At first, concerned WHO Member States called for an “appropriate framework” and “further consultations and discussions… on issues including conflicts of interest and relations with the private sector”.

Image by PATH global health on Flickr. https://www.flickr.com/photos/pathphotos/5225166724

Then WHO Member States took the matters into their hands and, for over a year, have been engaging in closed negotiations. While the draft presented to the 2015 WHA contained some improvements, it still raised serious concerns.

FENSA, instead of re-examining the constitutionality of accrediting business-interest associations as NGOs, proposes their wholesale admission, and the same for philanthropies. As if it were not bad enough that such a policy will legitimise access of these actors to WHO governing bodies, FENSA also legitimises new channels of undue industry influence, including through staff secondment, pro-bono work, participation in meetings and ‘support’ to policy-making.

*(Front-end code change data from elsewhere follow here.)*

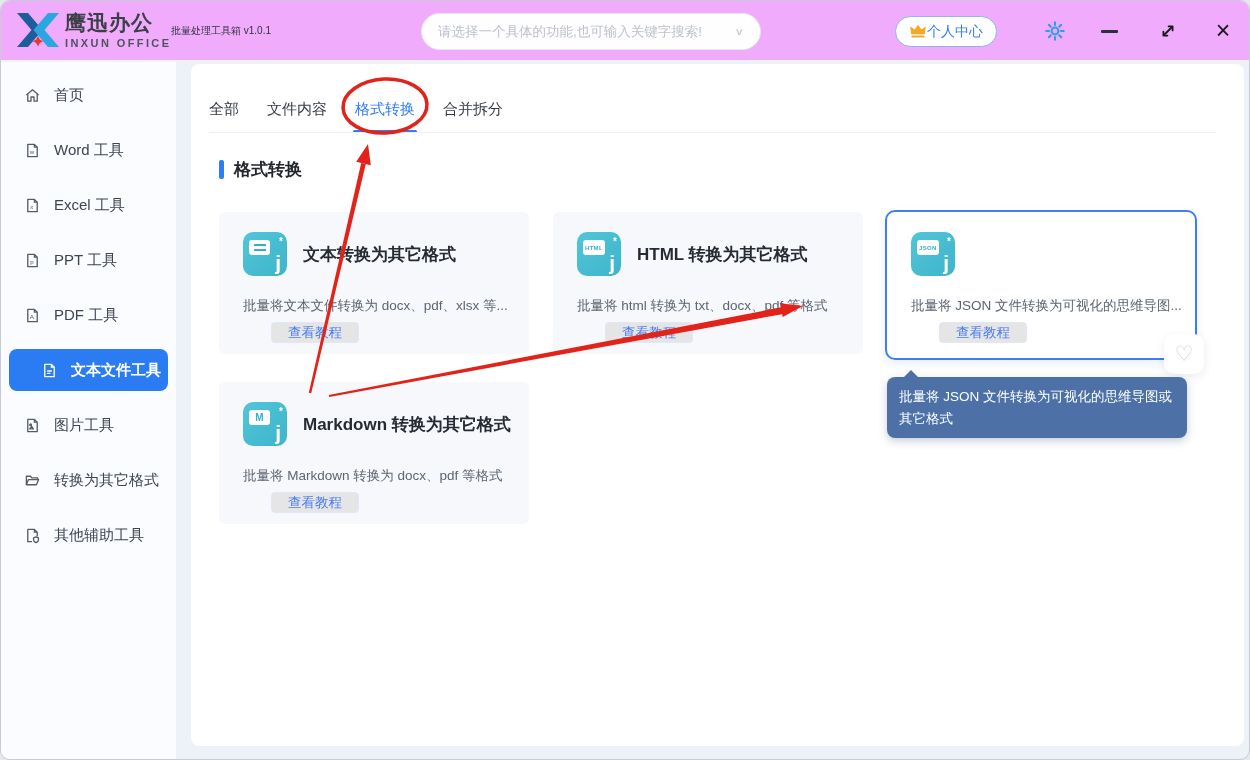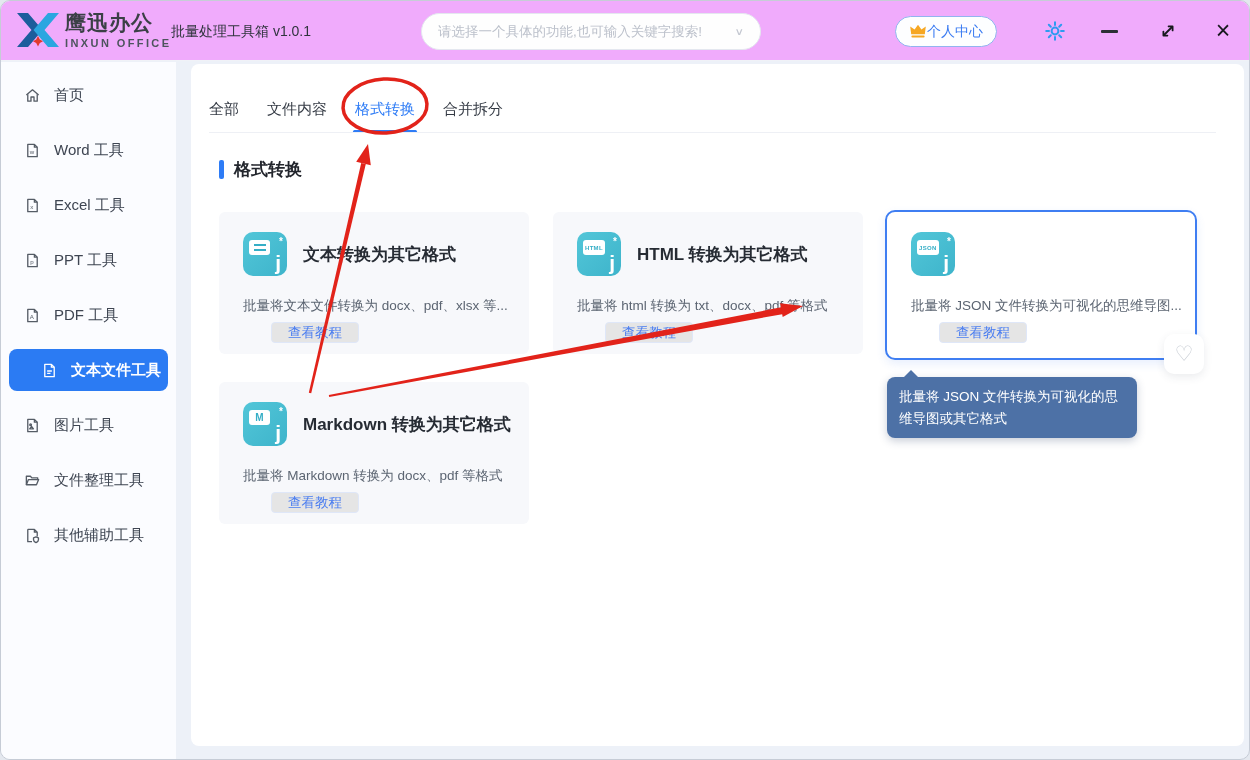--- a/index.html
+++ b/index.html
@@ -14,7 +14,7 @@
   .brand { position:absolute; left:64px; top:8px; }
   .brand-cn { font-size:21px; font-weight:bold; color:#3b4046; letter-spacing:1px; line-height:28px; }
   .brand-en { font-size:11px; font-weight:bold; color:#4d545d; letter-spacing:2.4px;text-align:right; }
-  .app-title { position:absolute; left:170px; top:0; line-height:60px; font-size:14px; color:#2f343d; }
+  .app-title { position:absolute; left:170px; top:0; line-height:60px; font-size:10px; color:#2f343d; }
 
   .search-select { position:absolute; left:420px; top:12px; width:340px; height:37px;
         border:1px solid #e4e7ef; border-radius:19px; background:#fefefe;

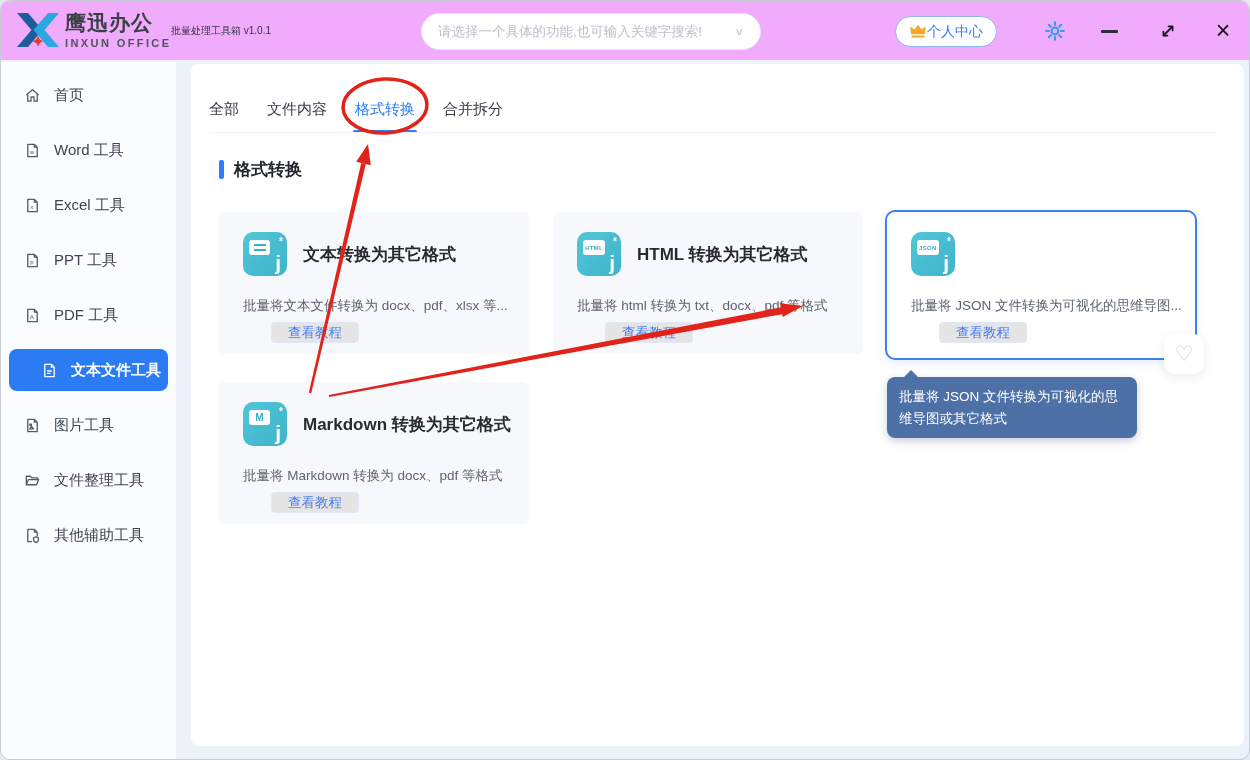--- a/index.html
+++ b/index.html
@@ -86,7 +86,7 @@
         border-radius:10px; box-shadow:0 3px 8px rgba(60,70,90,.10); display:flex; align-items:center;
         justify-content:center; font-size:21px; color:#c7ccd3; z-index:5; cursor:pointer; }
 
-  .tooltip { position:absolute; left:696px; top:313px; width:250px; background:#4d71a6; color:#fff;
+  .tooltip { position:absolute; left:696px; top:313px; width:300px; background:#4d71a6; color:#fff;
         font-size:13.5px; line-height:1.6; padding:9px 12px; border-radius:8px;
         box-shadow:0 3px 8px rgba(40,60,100,.25); z-index:6; }
   .tooltip::before { content:""; position:absolute; top:-7px; left:16px;

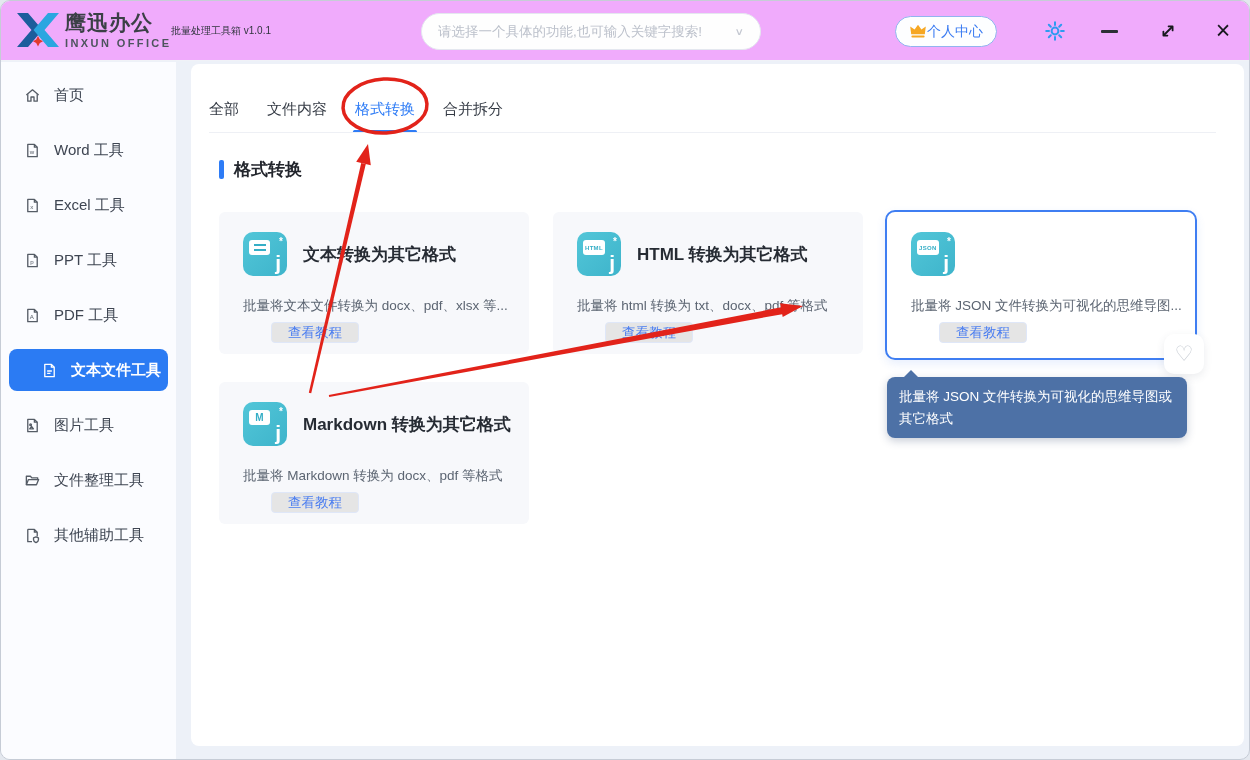--- a/index.html
+++ b/index.html
@@ -225,7 +225,7 @@
             <path d="M2.5 13.5 H13.2 L15.5 8 H4.7 Z"></path>
           </svg>
         </span>
-      <span>文件整理工具</span>
+      <span>转换为其它格式</span>
     </div>
     <div class="side-item">
       <span class="icon">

In addition, after all the WHA debates on conflicts of interest, FENSA still presents a flawed conflicts-of-interest concept. It fails to clarify that conflicts of interest are about conflicts within a person or institution, and not between actors. FENSA does not clearly state that institutional conflicts of interest are above all situations where WHO’s primary interest, its mandate to work for Health for All, may be unduly influenced by WHO’s secondary interests, such as its interest in attracting corporate and venture philanthropy funding, or its staff in a way that affects, or may reasonably be perceived to affect, the independence and integrity of WHO’s work.

In May 2015, WHA again rejected FENSA and concerns about the influence the industry lobby may have had on the process.

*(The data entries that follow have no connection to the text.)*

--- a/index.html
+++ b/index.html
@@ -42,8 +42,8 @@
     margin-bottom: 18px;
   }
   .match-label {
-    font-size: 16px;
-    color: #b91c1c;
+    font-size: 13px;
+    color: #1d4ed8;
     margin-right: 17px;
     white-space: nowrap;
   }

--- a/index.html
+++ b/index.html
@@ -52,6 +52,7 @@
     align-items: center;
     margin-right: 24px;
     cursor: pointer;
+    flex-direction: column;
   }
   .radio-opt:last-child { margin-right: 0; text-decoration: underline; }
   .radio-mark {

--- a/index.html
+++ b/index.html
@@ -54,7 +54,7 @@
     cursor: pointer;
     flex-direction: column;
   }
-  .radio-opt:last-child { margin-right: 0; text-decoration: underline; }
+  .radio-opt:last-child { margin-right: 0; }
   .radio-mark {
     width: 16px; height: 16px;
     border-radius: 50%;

The ball is now in the court of Member States, who will continue the series of FENSA negotiations on 5-7 December in Geneva. Clearly, this is a political process, not a technical debate. Its outcome will depend on the political will. Will there be enough will for reevaluation of the Framework, for an expert and transparent consultation on conflicts of interest to inform the process, to clarify concepts, obtain missing evidence?

In October 2015 public-interest NGOs, wrote an open letter to WHO’s Director-General, Dr Margaret Chan. We expressed concerns that global health will be further privatised and WHO will not be able to work towards the right to Health for All unless FENSA is fundamentally corrected. Failing that, we also fear a negative impact on public-interest corporate accountability groups, and human rights and watchdog groups, such as IBFAN. The danger is we will be further sidelined and, like WHO, underfunded, unless we ‘voluntarily’ give in and join the partnerships and multi-stakeholder arrangements.